Compressability comparison
As you might notice from the planes, each RGB plane is detailed while
Cb and Cr planes are quite flat, and don't contain a lot of unique features.
That can be exploited by lossless compression.
Lossless compression eliminating redundant information, which can be used to
reduce
our data amount even futher.
Let's try to compress each of the planes of RGB and YCbCr losslessly.

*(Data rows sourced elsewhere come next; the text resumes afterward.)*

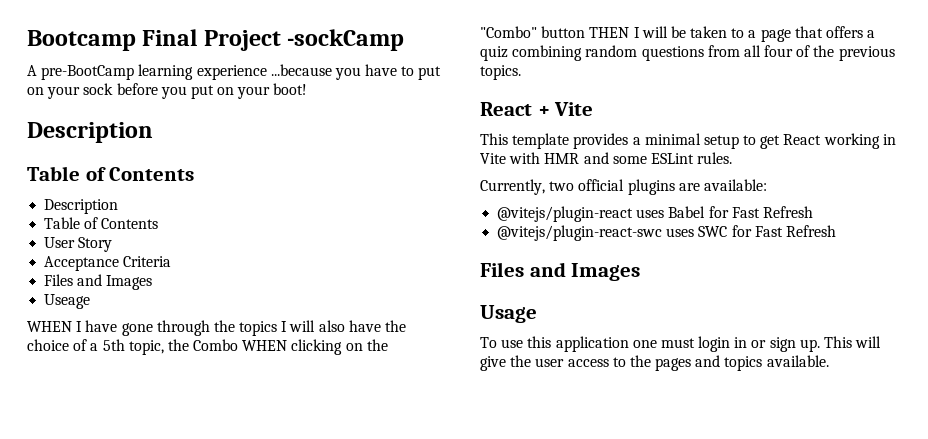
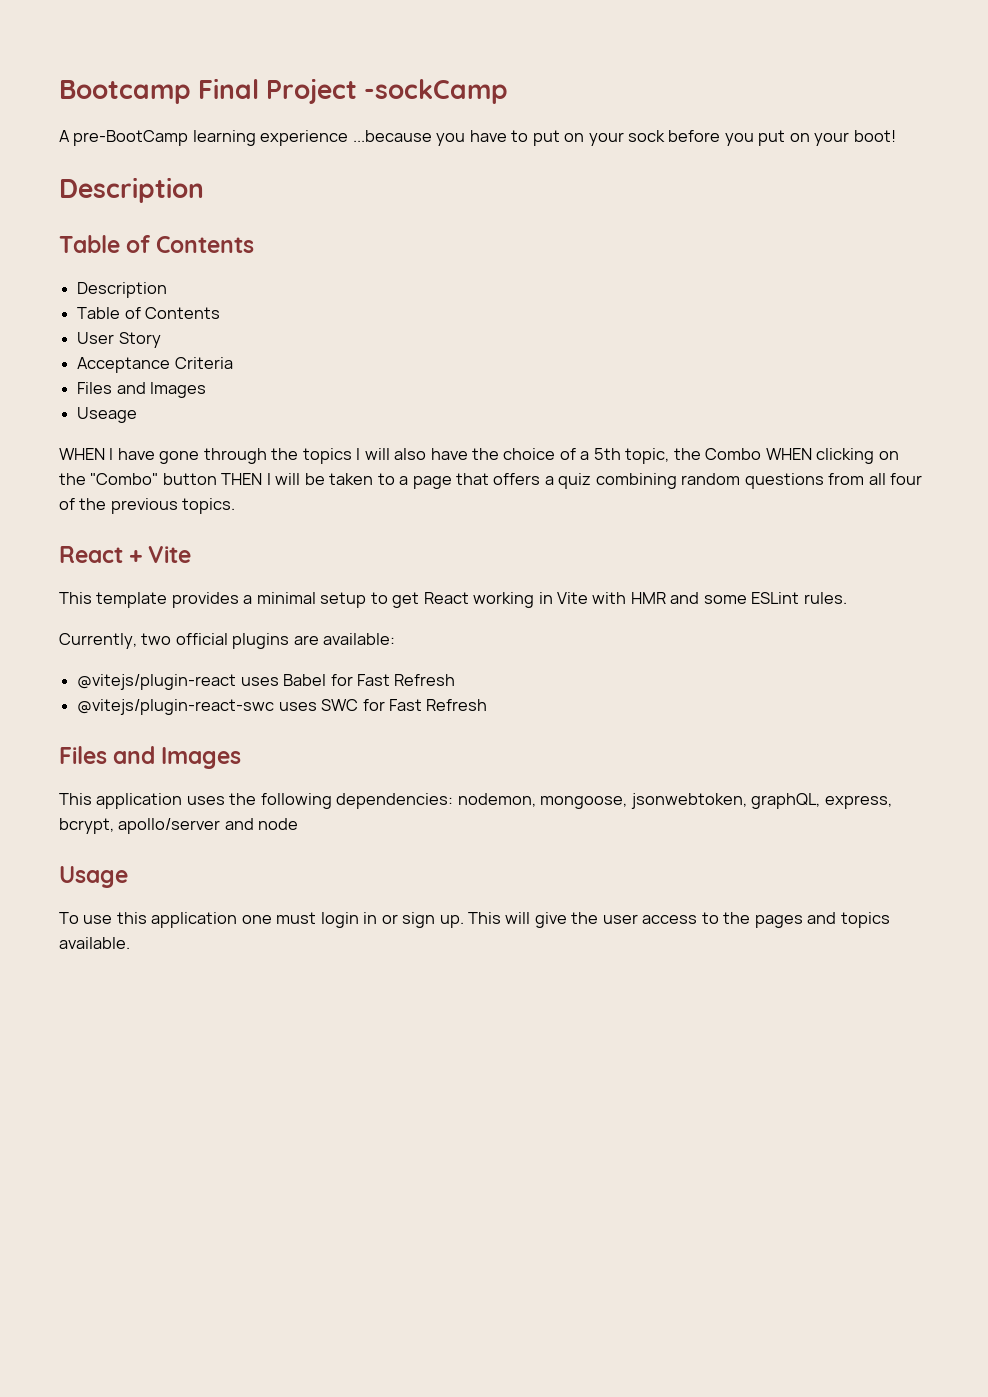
+ This application uses the following dependencies: nodemon, mongoose, jsonwebtoken, graphQL, express, bcrypt, apollo/server and node

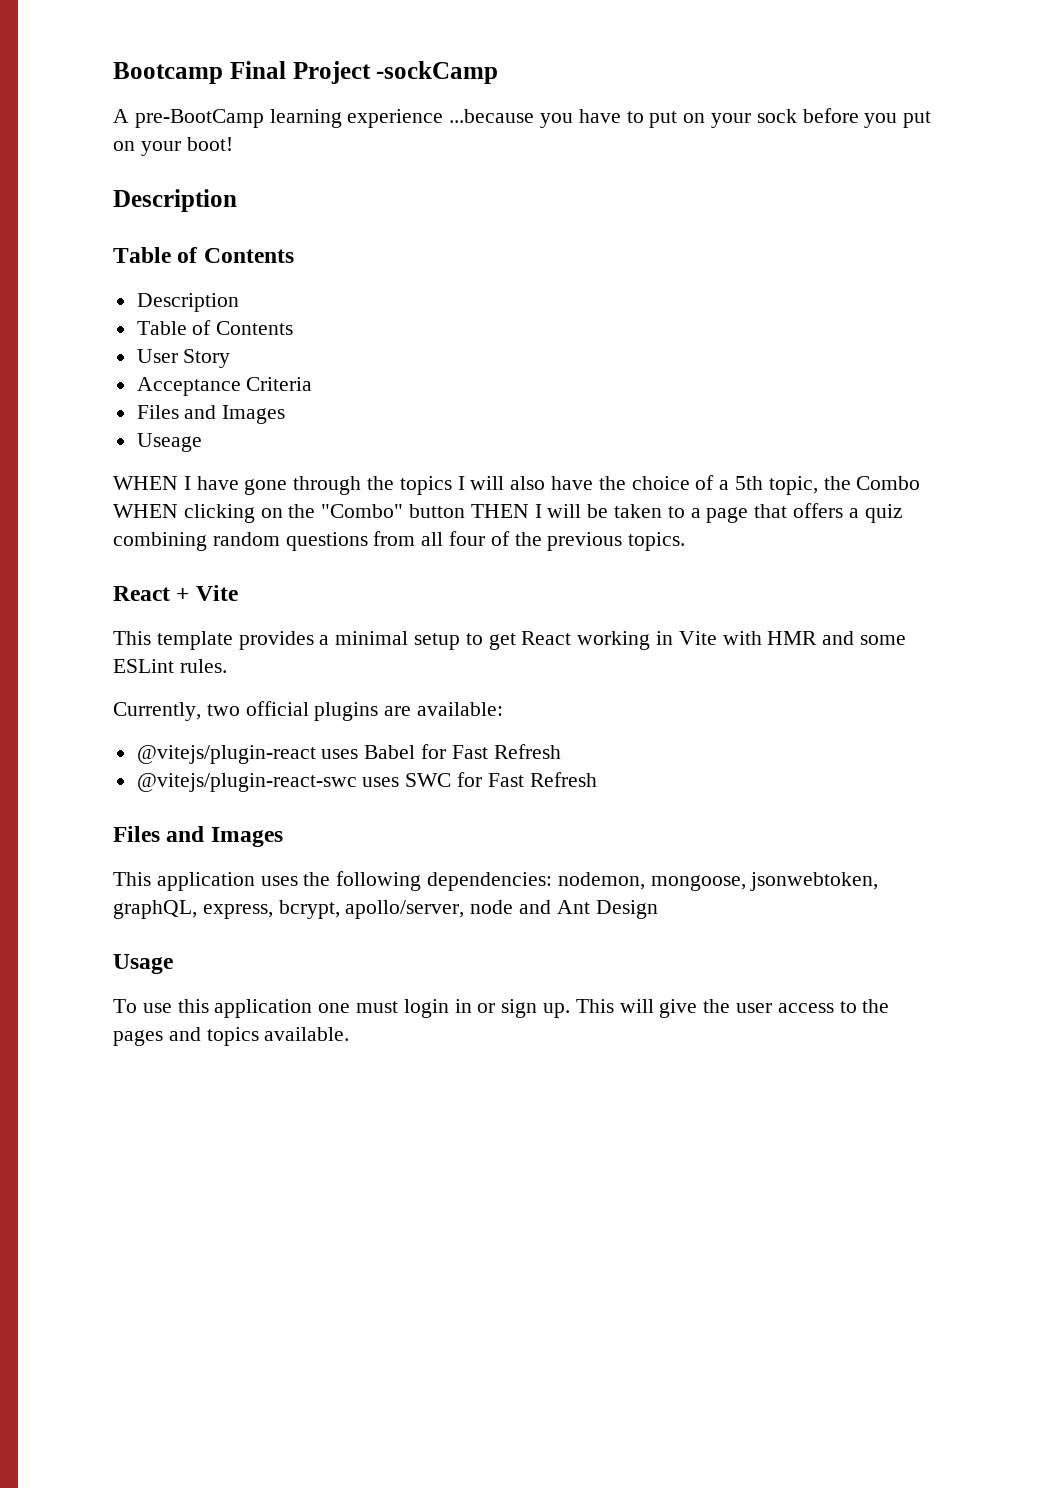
- This application uses the following dependencies: nodemon, mongoose, jsonwebtoken, graphQL, express, bcrypt, apollo/server and node
+ This application uses the following dependencies: nodemon, mongoose, jsonwebtoken, graphQL, express, bcrypt, apollo/server, node and Ant Design

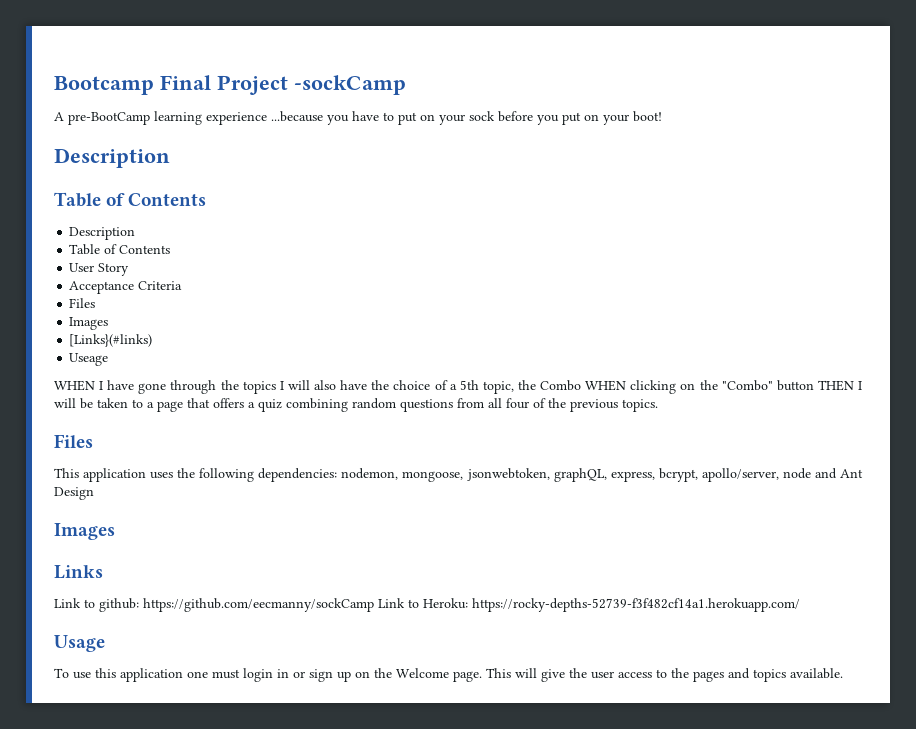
  Acceptance Criteria
- Files and Images
+ Files
+ Images
+ [Links}(#links)
  WHEN I have gone through the topics I will also have the choice of a 5th topic, the Combo WHEN clicking on the "Combo" button THEN I will be taken to a page that offers a quiz combining random questions from all four of the previous topics.
- React + Vite
- This template provides a minimal setup to get React working in Vite with HMR and some ESLint rules.
- Currently, two official plugins are available:
- @vitejs/plugin-react uses Babel for Fast Refresh
- @vitejs/plugin-react-swc uses SWC for Fast Refresh
- Files and Images
+ Files
  This application uses the following dependencies: nodemon, mongoose, jsonwebtoken, graphQL, express, bcrypt, apollo/server, node and Ant Design
+ Images
+ Links
+ Link to github: https://github.com/eecmanny/sockCamp Link to Heroku: https://rocky-depths-52739-f3f482cf14a1.herokuapp.com/
- To use this application one must login in or sign up.
+ To use this application one must login in or sign up on the Welcome page.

Each plane is containing only raw data, making each RGB plane is 2073600
bytes,
and YCbCr planes are 2073600
,518400
,518400
bytes respectively.
I will use 2 methods:
- Compression on raw plane using
zstd
. - Compression of grascale image of the plane using PNG and
optipng
. Removing redundant information using image compression standard.
Extracting planes
rgb:
ffmpeg -i 1080p.png -filter_complex "extractplanes=r" r.rgb
ffmpeg -i 1080p.png -filter_complex "extractplanes=g" g.rgb
ffmpeg -i 1080p.png -filter_complex "extractplanes=b" b.rgb
yuv:
ffmpeg -i 1080p.y4m -vf "extractplanes=y" -pix_fmt gray y.yuv
ffmpeg -i 1080p.y4m -vf "extractplanes=u" -pix_fmt gray u.yuv
ffmpeg -i 1080p.y4m -vf "extractplanes=v" -pix_fmt gray v.yuv
Compression Commands:
zstd -b22 file
optipng -o5 file
Data
RGB - zstd:
r.rgb : 2073600 -> 942755 (x2.200)
g.rgb : 2073600 -> 734736 (x2.822)
b.rgb : 2073600 -> 916753 (x2.262)
RGB - png:
r.png : 2073600 -> 724876 (x2.874)
g.png : 2073600 -> 577642 (x3.607)
b.png : 2073600 -> 700227 (x2.975)
YCbCr - zstd:
y.yuv : 2073600 -> 789617 (x2.626)
u.yuv : 518400 -> 136283 (x3.804)
v.yuv : 518400 -> 139165 (x3.725)
YCbCr - png:
y.png : 2073600 -> 620876 (x3.355)
u.png : 518400 -> 117,888 (x4.397)
v.png : 518400 -> 119941 (x4.322)
What is quite interesing, is that even though we already reduced size of Cb, Cr
planes,
their size could be reduced even more than Y plane, and Y plane compressability
laying
somewhere in-between RGB planes for both zstd
and png
This gives our small experient result of 2002745
bytes for RGB and 858705
bytes for YCbCr.
What is (x3.106) and (x7.244) reduction in size respectively.
Summing up
YCbCr colorspace is designed with human perception in mind and in a way that allows us more efficiently represent and store visually important data. Which also on average will greater compression potential than RGB.